Transcribe every line of the material below without change, apart from dropping the pictures.
┌─ PROVIDED MATERIAL
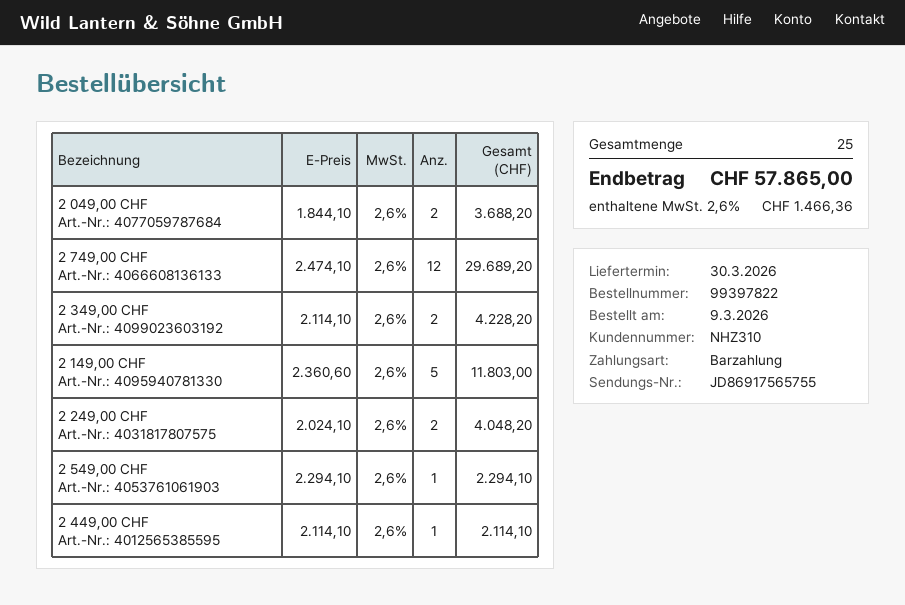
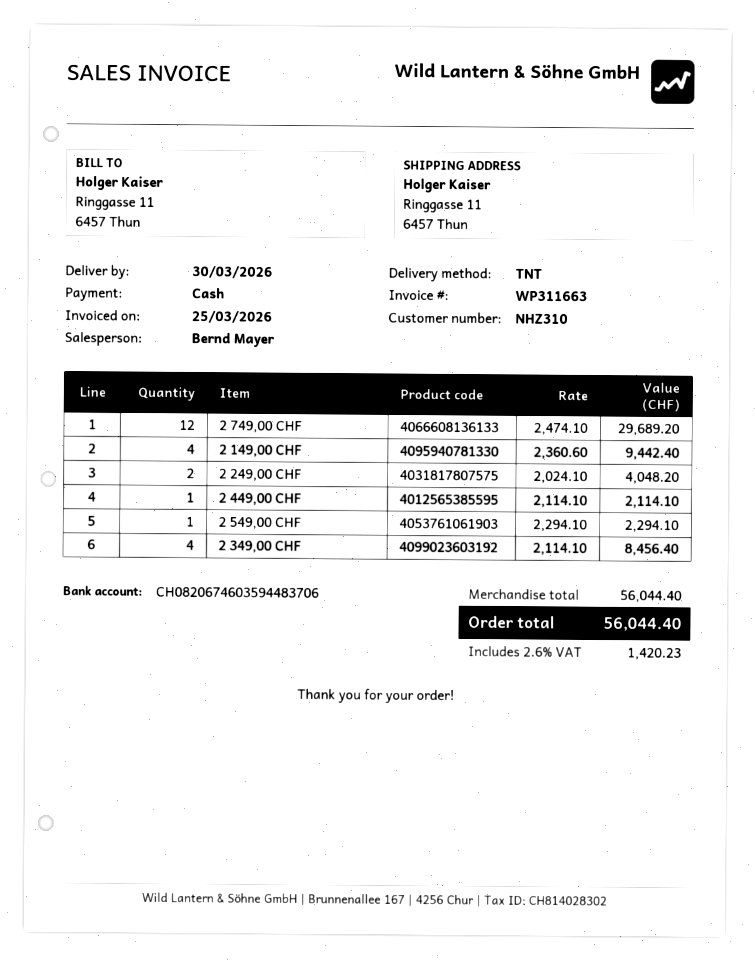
2 049,00 CHF: 2 x 1844.10 = 3688.20 -> none
2 349,00 CHF: 2 x 2114.10 = 4228.20 -> 4 x 2114.10 = 8456.40
2 149,00 CHF: 5 x 2360.60 = 11803.00 -> 4 x 2360.60 = 9442.40
tax: 2.6% = 1466.36 -> 2.6% = 1420.23
total: 57865.00 -> 56044.40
└─
RESULT FOR THIS TASK >>
2 049,00 CHF: 2 x 1844.10 = 3688.20 -> none
2 349,00 CHF: 2 x 2114.10 = 4228.20 -> 4 x 2114.10 = 8456.40
2 149,00 CHF: 5 x 2360.60 = 11803.00 -> 4 x 2360.60 = 9442.40
tax: 2.6% = 1466.36 -> 2.6% = 1420.23
total: 57865.00 -> 56044.40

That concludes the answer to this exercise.